Réputé pour être le symbole du régime du clan d’Annaba de Gaid Salah, Tliba est longtemps resté « intouchable » en dépit de toutes les preuves accablantes recueillies à son encontre. Beaucoup de sources avaient avancé que Tliba ne sera jamais déboulonné à cause de sa proximité avec les membres de la famille du Chef d’Etat-Major de l’ANP. Mais cette fois-ci, les données ont totalement changé et la situation politique en Algérie est en train de connaître des mutations majeures. La volonté du haut commandement de l’ANP d’organiser des élections présidentielles dans les plus brefs délais, à savoir avant la fin de l’année en cours, a contraint Ahmed Gaid Salah à faire le ménage dans son « camp ».

Conscient qu’il faut consentir à des sacrifices pour convaincre l’opinion publique de la nécessité d’organiser des élections présidentielles, Gaid Salah veut montrer l’exemple en sacrifiant ses propres pions. Il avait commencé la semaine passée avec Mohamed Djemai, le patron du FLN, qui fera l’objet lui-aussi d’une levée de l’immunité parlementaire pour être traduit devant les tribunaux. 
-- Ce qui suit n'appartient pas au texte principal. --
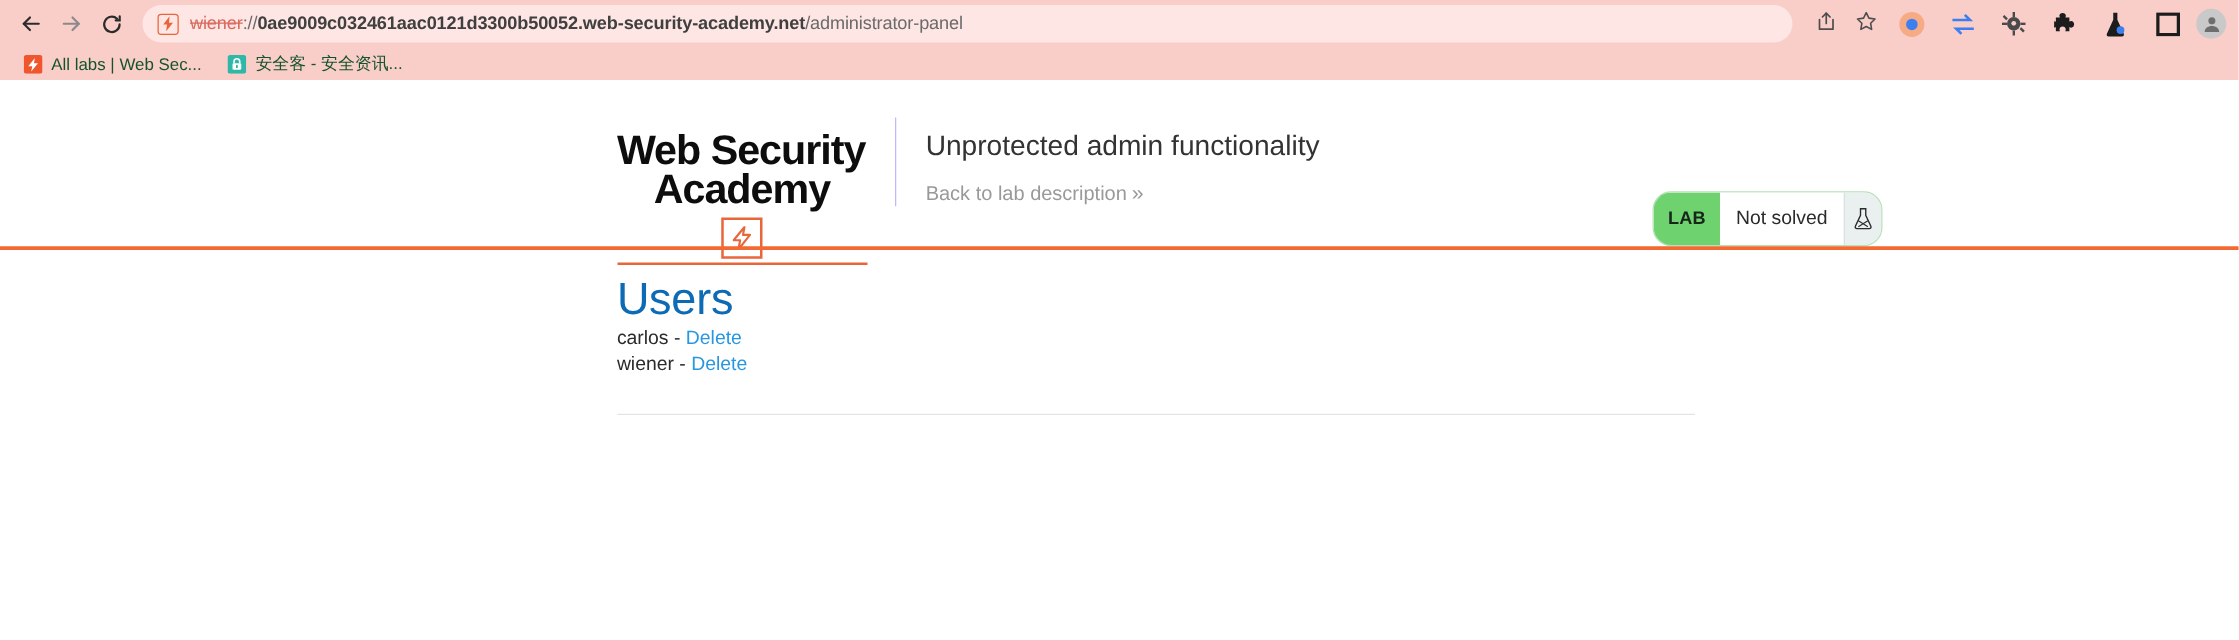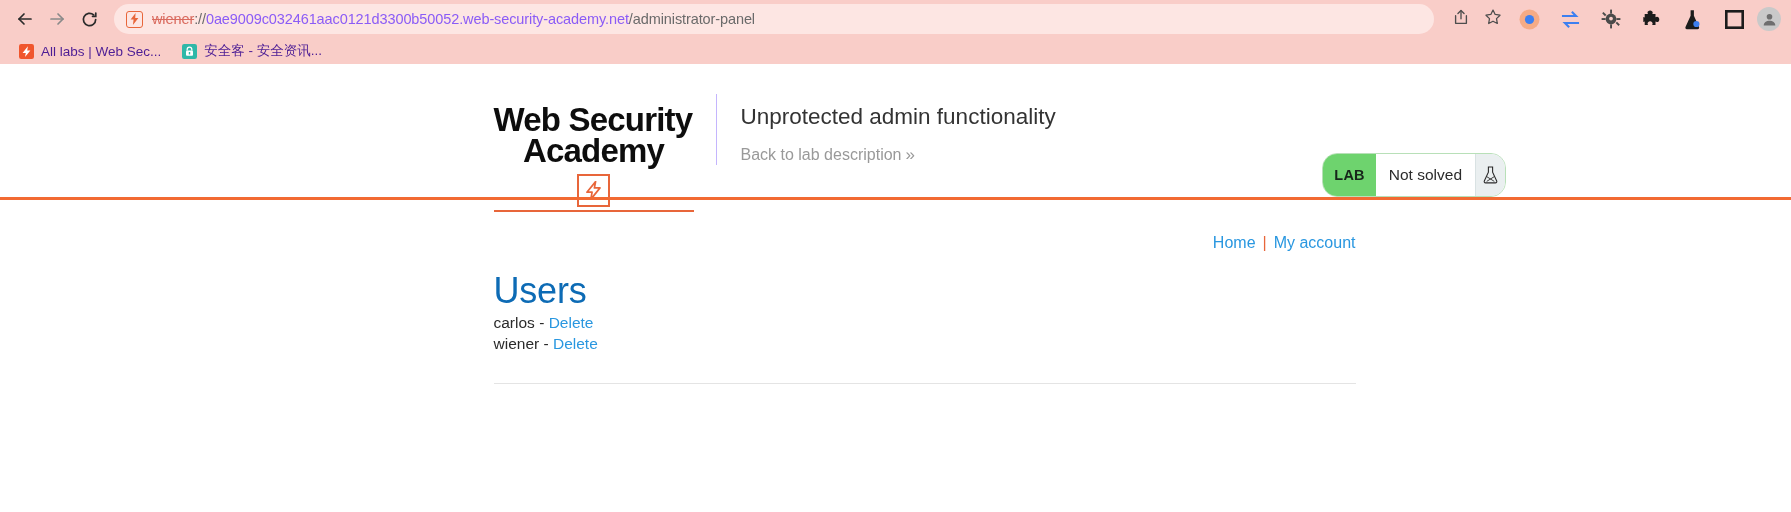--- a/index.html
+++ b/index.html
@@ -77,21 +77,21 @@
     overflow: hidden;
     text-overflow: ellipsis;
     letter-spacing: -0.1px;
   }
 
   .url-scheme {
     color: #d96a5e;
     text-decoration: line-through;
   }
 
-  .url-host { color: #8b5cf6; }
+  .url-host { color: #404040; font-weight: bold; }
   .url-path { color: #6a6a6a; }
 
   .omnibox-actions {
     display: flex;
     align-items: center;
     gap: 14px;
     margin-left: 10px;
     flex-shrink: 0;
     color: #4d4d4d;
   }
@@ -140,21 +140,21 @@
     display: flex;
     align-items: center;
     gap: 7px;
     padding: 3px 8px;
     border-radius: 4px;
     white-space: nowrap;
   }
 
   .bookmark-label {
     font-size: 13.5px;
-    color: #4c1d95;
+    color: #14532d;
   }
 
   .bm-favicon {
     width: 16px;
     height: 16px;
     display: flex;
     align-items: center;
     justify-content: center;
     flex-shrink: 0;
   }
@@ -520,23 +520,20 @@
           <path d="M3.7 10.6l7.6 4.8M11.3 10.6l-7.6 4.8" stroke="#2b2b2b" stroke-width="0.9"></path>
         </svg>
       </span>
     </div>
 
     <div class="header-rule" style="position:absolute;bottom:0;left:0;"></div>
   </div>
 
   <div class="body-wrap">
 
-    <div class="top-links">
-      <a href="#">Home</a><span class="link-sep">|</span><a href="#">My account</a>
-    </div>
 
     <h1 class="users-heading">Users</h1>
 
     <div class="user-list">
       <div class="user-row">
         <span>carlos</span>
         <span>-</span>
         <a href="#" class="delete-link">Delete</a>
       </div>
       <div class="user-row">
Ensuite, aujourd’hui lundi, c’est le deuxième acte avec la chute programmée de Baha Eddine Tliba, l’homme qui suscite tant la colère et l’exaspération de tous les manifestations algériens en raison de son implication flagrante dans de nombreux scandales politico-financiers. Tliba est le symbole de l’ingérence honteuse du pouvoir de l’argent dans la sphère politique. Et les sacrifices ne devraient pas s’arrêter-là. Selon nos sources, Gaid Salah va encore « offrir » plusieurs têtes à l’opinion publique algérienne. De nombreux noms sont évoqués prochainement devant les tribunaux et d’autres personnalités sont attendues à la brigade de Bab Jedid de la gendarmerie nationale. Il s’agit, entre autres, de l’oligarque Mohamed Laid Benamor, le patron du groupe Benamor, lui-aussi originaire d’Annaba et dont on dit qu’il est très proche du cercle fermé du clan Gaid Salah. Durant les jours à venir, plusieurs de ses têtes seront décapitées car le Chef d’Etat-Major a besoin de faire preuve de bonne volonté afin de persuader les Algériens de se diriger vers les urnes en décembre prochain.